Problem to solve:
In the data below, which lines hold the word "Target"? Copy them.

Stored dataset items:

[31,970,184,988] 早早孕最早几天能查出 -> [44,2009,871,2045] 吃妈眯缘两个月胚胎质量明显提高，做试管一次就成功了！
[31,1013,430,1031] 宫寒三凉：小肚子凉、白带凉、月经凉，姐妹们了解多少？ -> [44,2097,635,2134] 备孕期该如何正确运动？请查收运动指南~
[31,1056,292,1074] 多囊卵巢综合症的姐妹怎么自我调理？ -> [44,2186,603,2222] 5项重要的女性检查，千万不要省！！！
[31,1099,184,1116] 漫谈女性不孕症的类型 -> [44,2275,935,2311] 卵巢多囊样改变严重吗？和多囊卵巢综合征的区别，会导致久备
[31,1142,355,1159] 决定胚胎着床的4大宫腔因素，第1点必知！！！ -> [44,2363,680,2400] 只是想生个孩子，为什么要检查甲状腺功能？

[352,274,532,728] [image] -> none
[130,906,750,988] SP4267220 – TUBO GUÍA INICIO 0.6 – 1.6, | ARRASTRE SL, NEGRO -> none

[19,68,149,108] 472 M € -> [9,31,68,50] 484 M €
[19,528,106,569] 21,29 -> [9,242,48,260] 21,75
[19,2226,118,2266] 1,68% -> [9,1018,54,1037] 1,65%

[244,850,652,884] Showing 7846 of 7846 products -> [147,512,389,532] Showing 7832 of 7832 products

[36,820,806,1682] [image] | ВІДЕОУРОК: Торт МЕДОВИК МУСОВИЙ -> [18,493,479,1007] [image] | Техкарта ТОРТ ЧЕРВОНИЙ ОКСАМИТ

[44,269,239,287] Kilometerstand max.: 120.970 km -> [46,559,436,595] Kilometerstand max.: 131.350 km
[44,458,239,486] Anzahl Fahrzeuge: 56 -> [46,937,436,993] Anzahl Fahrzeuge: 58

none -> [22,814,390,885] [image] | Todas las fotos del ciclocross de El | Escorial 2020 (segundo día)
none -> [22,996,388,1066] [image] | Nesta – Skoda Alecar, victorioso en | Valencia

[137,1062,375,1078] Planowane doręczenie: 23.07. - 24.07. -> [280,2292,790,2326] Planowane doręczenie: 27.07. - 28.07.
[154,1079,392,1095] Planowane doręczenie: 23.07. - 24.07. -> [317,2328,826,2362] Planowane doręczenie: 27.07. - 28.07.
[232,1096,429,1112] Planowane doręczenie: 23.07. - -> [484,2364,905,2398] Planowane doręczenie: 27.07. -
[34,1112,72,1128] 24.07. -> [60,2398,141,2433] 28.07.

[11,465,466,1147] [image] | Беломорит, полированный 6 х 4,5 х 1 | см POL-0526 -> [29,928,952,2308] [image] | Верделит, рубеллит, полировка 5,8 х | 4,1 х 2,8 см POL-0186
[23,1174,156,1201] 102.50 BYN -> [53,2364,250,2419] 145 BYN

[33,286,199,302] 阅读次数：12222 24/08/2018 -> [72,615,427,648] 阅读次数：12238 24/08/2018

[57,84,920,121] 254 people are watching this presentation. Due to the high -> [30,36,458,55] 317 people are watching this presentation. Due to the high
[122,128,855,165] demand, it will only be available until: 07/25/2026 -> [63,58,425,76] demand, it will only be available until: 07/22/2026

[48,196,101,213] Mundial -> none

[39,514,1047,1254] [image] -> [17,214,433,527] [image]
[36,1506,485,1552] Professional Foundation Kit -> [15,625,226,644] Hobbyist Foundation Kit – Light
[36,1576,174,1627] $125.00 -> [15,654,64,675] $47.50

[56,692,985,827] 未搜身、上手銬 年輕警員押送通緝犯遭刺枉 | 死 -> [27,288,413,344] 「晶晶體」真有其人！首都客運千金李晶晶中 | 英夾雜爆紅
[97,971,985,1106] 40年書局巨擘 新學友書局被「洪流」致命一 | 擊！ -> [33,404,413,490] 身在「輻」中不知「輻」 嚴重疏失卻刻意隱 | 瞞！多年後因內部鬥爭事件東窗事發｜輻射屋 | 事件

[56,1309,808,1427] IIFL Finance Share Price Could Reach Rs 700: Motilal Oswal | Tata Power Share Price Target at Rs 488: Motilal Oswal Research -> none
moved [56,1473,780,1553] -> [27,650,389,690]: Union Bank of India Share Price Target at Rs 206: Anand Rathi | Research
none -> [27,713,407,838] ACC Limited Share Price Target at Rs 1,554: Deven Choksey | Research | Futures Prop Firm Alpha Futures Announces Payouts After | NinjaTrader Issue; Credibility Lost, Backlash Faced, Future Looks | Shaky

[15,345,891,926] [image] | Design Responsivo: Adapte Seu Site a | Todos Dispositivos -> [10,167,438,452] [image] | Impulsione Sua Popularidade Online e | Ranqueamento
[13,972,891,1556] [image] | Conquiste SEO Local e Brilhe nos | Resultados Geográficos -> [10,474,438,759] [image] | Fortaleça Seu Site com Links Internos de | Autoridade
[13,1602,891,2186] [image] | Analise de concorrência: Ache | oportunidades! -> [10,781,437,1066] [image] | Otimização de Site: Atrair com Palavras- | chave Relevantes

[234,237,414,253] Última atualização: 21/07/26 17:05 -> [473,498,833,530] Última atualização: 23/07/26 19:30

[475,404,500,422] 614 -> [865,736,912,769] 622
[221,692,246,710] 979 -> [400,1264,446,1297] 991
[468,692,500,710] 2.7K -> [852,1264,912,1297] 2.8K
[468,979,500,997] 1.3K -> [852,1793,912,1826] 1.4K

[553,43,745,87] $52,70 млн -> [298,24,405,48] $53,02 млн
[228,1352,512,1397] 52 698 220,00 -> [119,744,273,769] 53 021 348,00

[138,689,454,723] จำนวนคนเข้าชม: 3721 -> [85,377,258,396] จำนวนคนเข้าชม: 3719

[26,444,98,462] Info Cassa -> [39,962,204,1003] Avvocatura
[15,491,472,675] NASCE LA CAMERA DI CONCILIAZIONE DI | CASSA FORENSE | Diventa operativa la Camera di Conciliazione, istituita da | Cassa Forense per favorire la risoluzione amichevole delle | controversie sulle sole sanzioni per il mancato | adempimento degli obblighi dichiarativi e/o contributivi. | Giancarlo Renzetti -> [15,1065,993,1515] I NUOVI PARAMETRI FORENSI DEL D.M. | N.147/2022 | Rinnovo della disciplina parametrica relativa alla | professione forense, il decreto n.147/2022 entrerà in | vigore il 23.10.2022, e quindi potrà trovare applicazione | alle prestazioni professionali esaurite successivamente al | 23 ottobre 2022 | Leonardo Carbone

Written reply:
[56,1309,808,1427] IIFL Finance Share Price Could Reach Rs 700: Motilal Oswal | Tata Power Share Price Target at Rs 488: Motilal Oswal Research -> none
moved [56,1473,780,1553] -> [27,650,389,690]: Union Bank of India Share Price Target at Rs 206: Anand Rathi | Research
none -> [27,713,407,838] ACC Limited Share Price Target at Rs 1,554: Deven Choksey | Research | Futures Prop Firm Alpha Futures Announces Payouts After | NinjaTrader Issue; Credibility Lost, Backlash Faced, Future Looks | Shaky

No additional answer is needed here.